Chapter 7
We will now briefly discuss the more controversial pool of cultural information relating to the Pleistocene nonconformity. These are derived from ancient literary sources that reach farthest back into prehistory.
1 There exists extensive tales, worldwide, of an ancient global inundation going back to this era. And yes the natives can tell the difference between a local catastrophic flood and a mega event in which thousands of square miles are permanently destroyed.
2 We have the Atlantis myth that tells of a great seafaring civilization that sinks below the sea in a night. This tale also appears global in distribution. This begs the question of a purely localized event such as Santorini even though there is justification to suppose at least a mixing of the two tales. Good evidence exists for the commingling of the prior global tradition with more recent local events in many of these tales. The global concept does come through as the one safe common element.
3 We hear a unique Indian tale of the earth standing still briefly, and when rotation renewed, the length of the day had changed. There isn’t really enough multiple support for this particular tale, but it is awfully suggestive of perhaps some form of crustal event.
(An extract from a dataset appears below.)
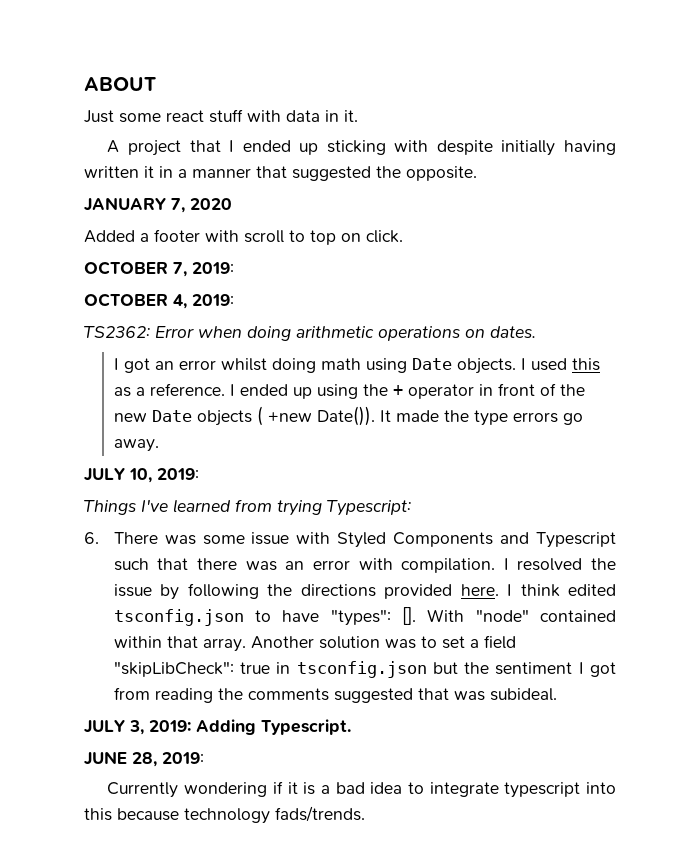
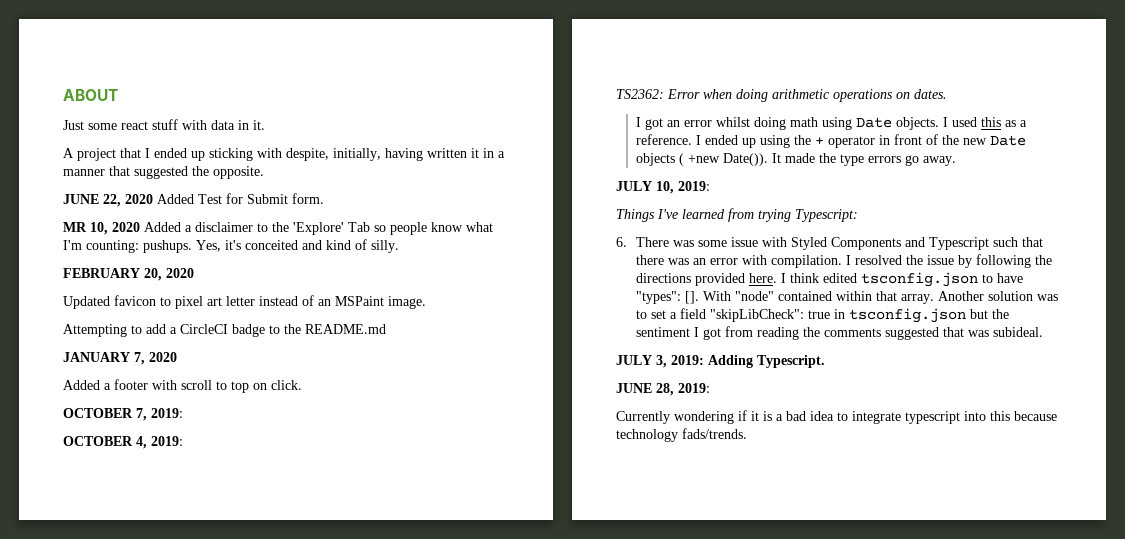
[436,140,556,156] despite initially -> [286,148,381,161] despite, initially,
(477, 173) none -> [63,193,324,207] [63,222,493,235] [63,239,399,253] [63,268,194,281] [63,295,426,309] [63,324,386,337] // JUNE 22, 2020 Added Test for Submit form. // MR 10, 2020 Added a disclaimer to the 'Explore' Tab so people know what I'm counting: pushups. Yes, it's conceited and kind of silly. // FEBRUARY 20, 2020 // Updated favicon to pixel art letter instead of an MSPaint image. // Attempting to add a CircleCI badge to the README.md

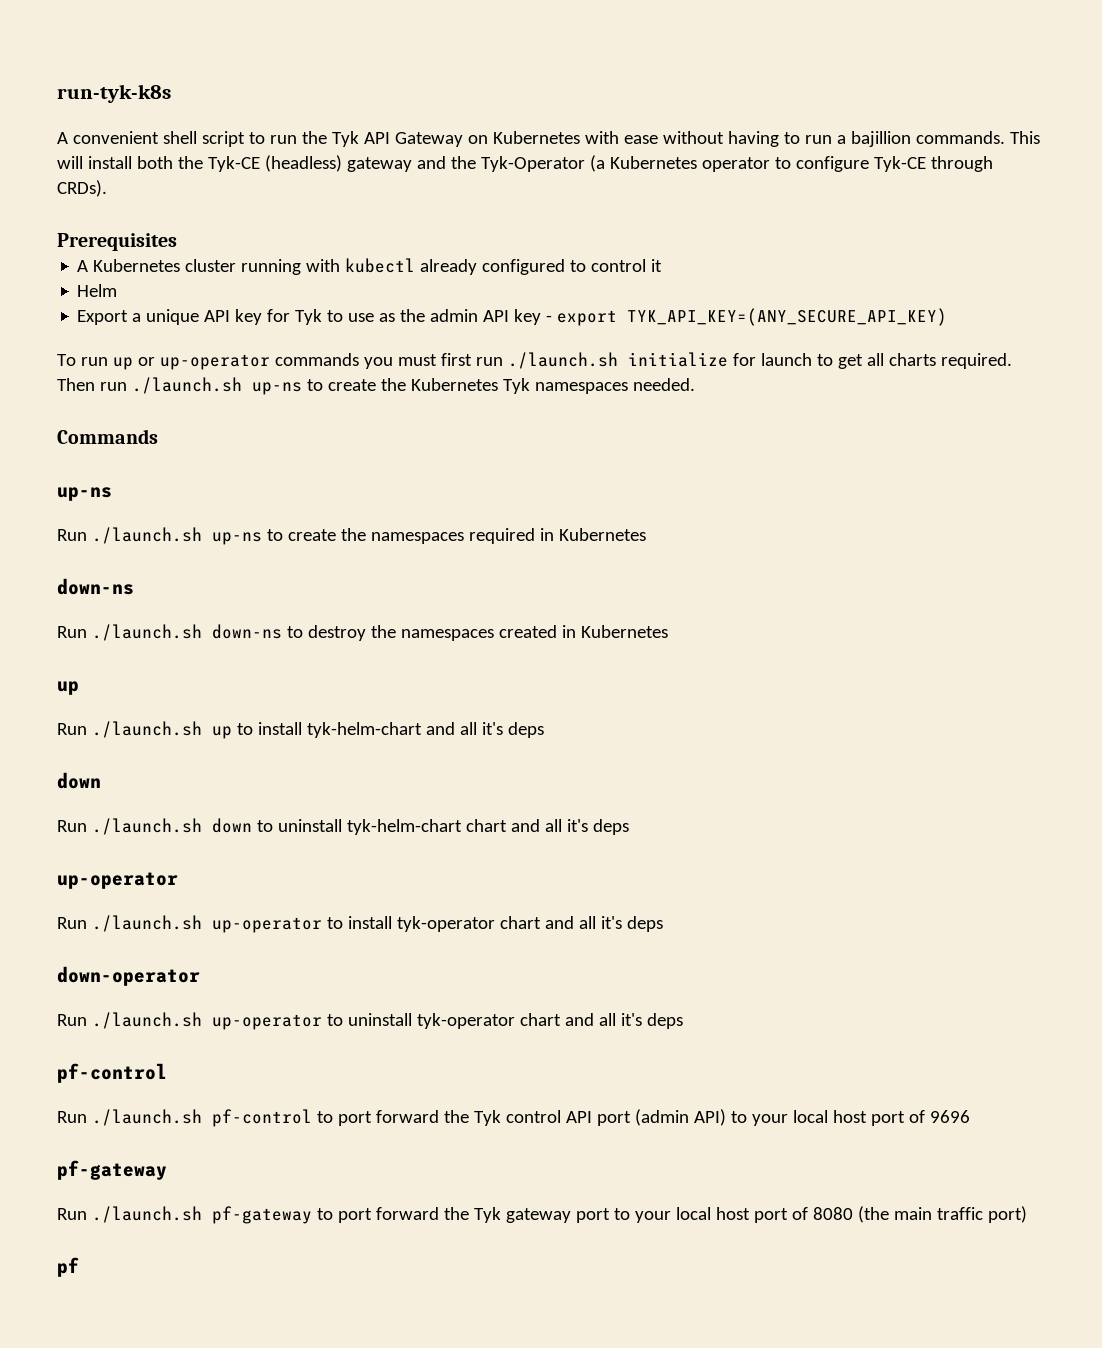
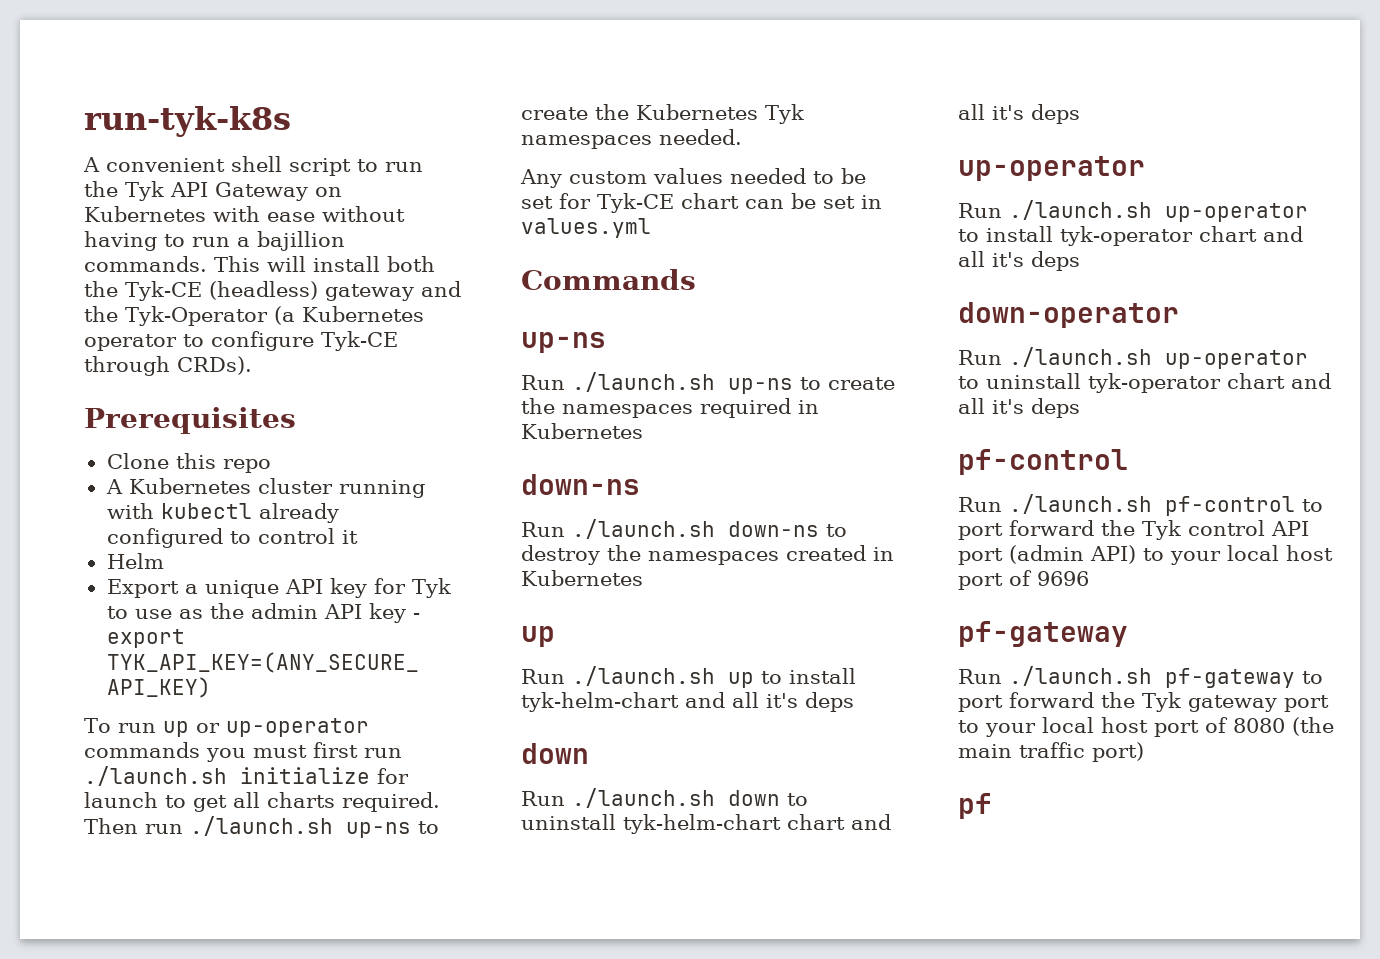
(177, 242) none -> [106,453,271,473] // Clone this repo
(695, 384) none -> [520,168,866,188] [521,193,882,213] [521,218,651,238] // Any custom values needed to be set for Tyk-CE chart can be set in values.yml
4 It is learned from Sumar, via the bible, the information of between seven to forty days of torrential rainfall.
Other related statements are made, but these are the salient claims. They are also extraordinary and if accepted can only be explained physically in terms of an event that affected the entire globe. Stripped of local observations, we have one claim only and that is that the globe may have received a major environmental shock that impacted around the world and generated extraordinary conditions.